Verifica mezzi di sollevamento

Verifica mezzi di sollevamento

Il DLgs 81/2008 ripropone ai Datori di Lavoro la necessità di effettuare controlli e verifiche su tutte le  attrezzature di lavoro. In particolare all’art. 71 ai commi 7-8-9 è fatto obbligo di garantire il mantenimento di  adeguati livelli di sicurezza, per tutte le attrezzature di lavoro.

Ciò implica la necessità di effettuare adeguati e tempestivi interventi di controllo, ispezione e manutenzione  su tutti i macchinari aziendali.

Per gli apparecchi di sollevamento, oltre alle visite annuali da parte degli ispettori ASL/ARPA (con  l’entrata in vigore del D.M. 11 aprile 2011 sarà possibile anche da parte di Enti notificati), la pubblicazione  di norme UNI e della direttiva macchine hanno introdotto per tali apparecchi specifiche “ispezioni”,  “controlli”, calcolo della “vita residua” o “consumo di vita”.

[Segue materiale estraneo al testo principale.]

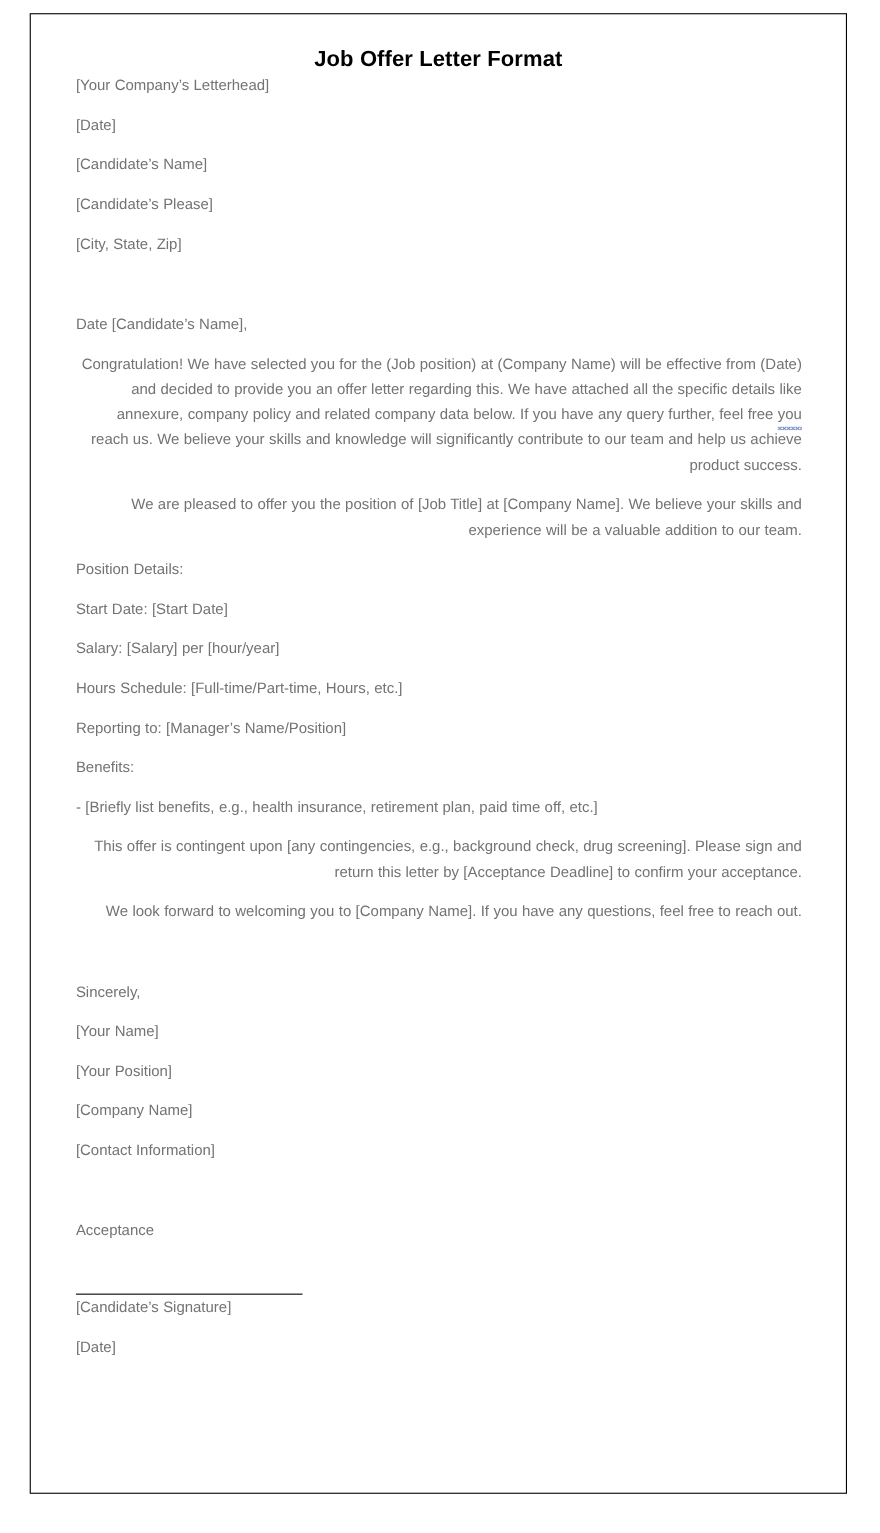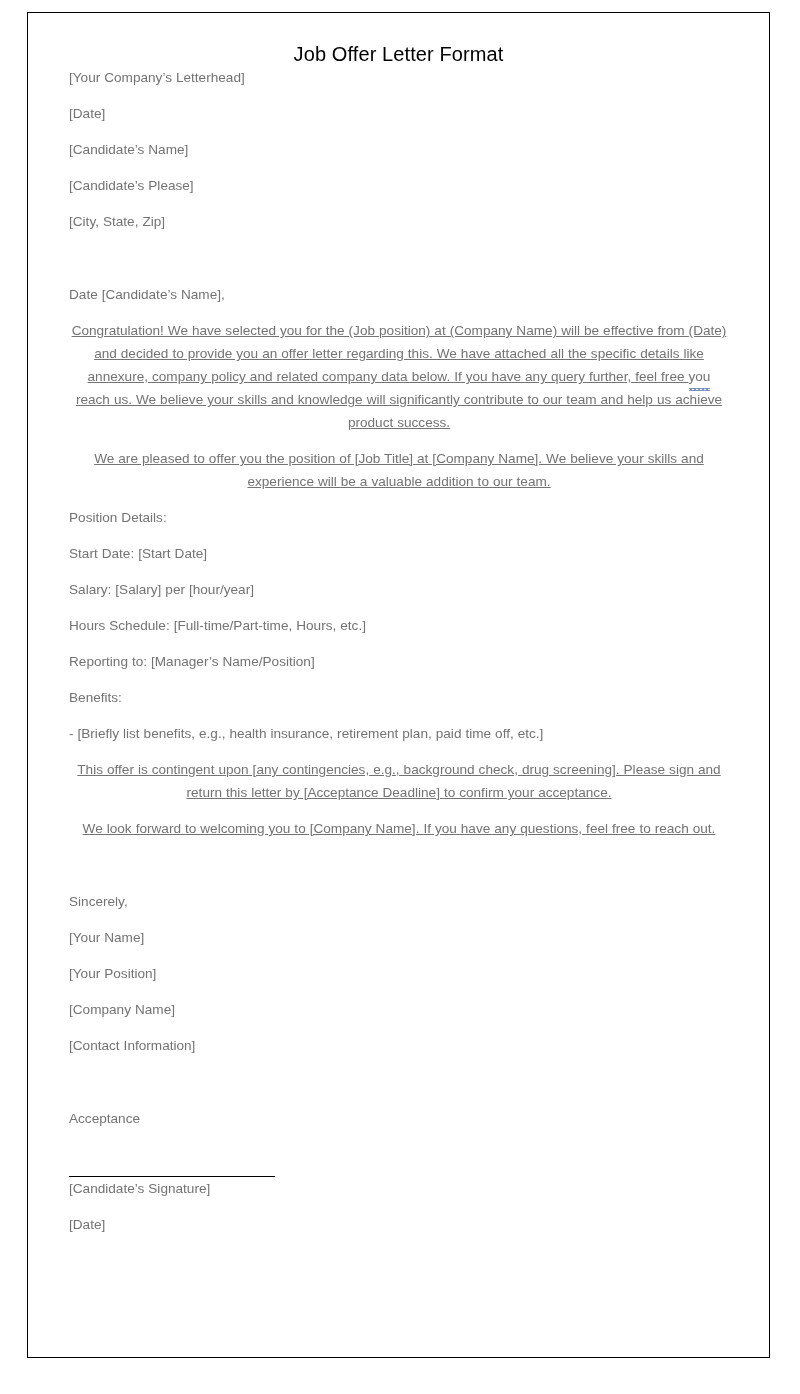--- a/index.html
+++ b/index.html
@@ -23,21 +23,21 @@
     width: 743px;
     height: 1346px;
     border: 1.5px solid #000000;
     box-sizing: border-box;
     background: #ffffff;
   }
 
   .doc-title {
     text-align: center;
     font-size: 20px;
-    font-weight: normal;
+    font-weight: bold;
     letter-spacing: 0.1px;
     margin: 0;
     padding-top: 30px;
     color: #000000;
   }
 
   .doc-body {
     padding: 0 40px 0 41px;
   }
 
@@ -58,22 +58,21 @@
   .block-header {
     margin-top: 45px;
   }
 
   
   .gap-large {
     margin-top: 50px !important;
   }
 
   .para {
-    text-align: center;
-    text-decoration: underline;
+    text-align: right;
   }
 
   
   .grammar-flag {
     position: relative;
     display: inline-block;
     text-decoration: none;
   }
   .grammar-flag::after {
     content: "";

Si tratta, in particolare, delle norme UNI ISO 4301, relative alle classificazioni degli apparecchi di  sollevamento in funzione del loro uso e del consumo di vita e la UNI ISO 9927-1 che individua i criteri  per le ISPEZIONI AD APPARECCHI DI SOLLEVAMENTO.

Si intendono tutti gli apparecchi di sollevamento, comprese le autogru semoventi, le gru su autocarro, le gru a torre, le piattaforme elevatrici ed i cestelli.

La UNI ISO 9927-1, e la norma CNR 10011-85 contengono l’indicazione che tali strutture siano sottoposte a  verifiche e controlli periodici da parte di personale “ESPERTO”.

E’ per questo che i funzionari ASL prescrivono, quando la gru supera i 10 anni di vita, una VERIFICA  STRUTTURALE o DECENNALE per andare a capire, sulla base delle condizioni della struttura, quanti CICLI DI VITA RESIDUI rimangono al mezzo di sollevamento rispetto alla CLASSE stabilita dal  costruttore della gru.

La E.Qu.A.S. srl è in grado di offrire l’intervento operativo secondo la seguente prassi:

  1. Esame della documentazione dell’apparecchio di sollevamento.
  2. Definizione del programma di ispezioni e manutenzione necessario.
  3. Redazione del rapporto contenente gli elementi significativi e la valutazione del consumo di vita  dell’apparecchio motivando la eventuale necessità di interventi di manutenzione di tipo straordinario.
  4. Esecuzione dei controlli, ispezioni e delle prove, con la Vs assistenza.
  5. Rilascio del documento a firma di un ingegnere esperto attestante l’idoneità tecnica  dell’apparecchiatura ad essere esercita per un numero di anni di vita residua.

Tutte le attività saranno svolte utilizzando personale in possesso di Certificazione per i controlli, sotto la supervisione dell’Ingegnere Esperto.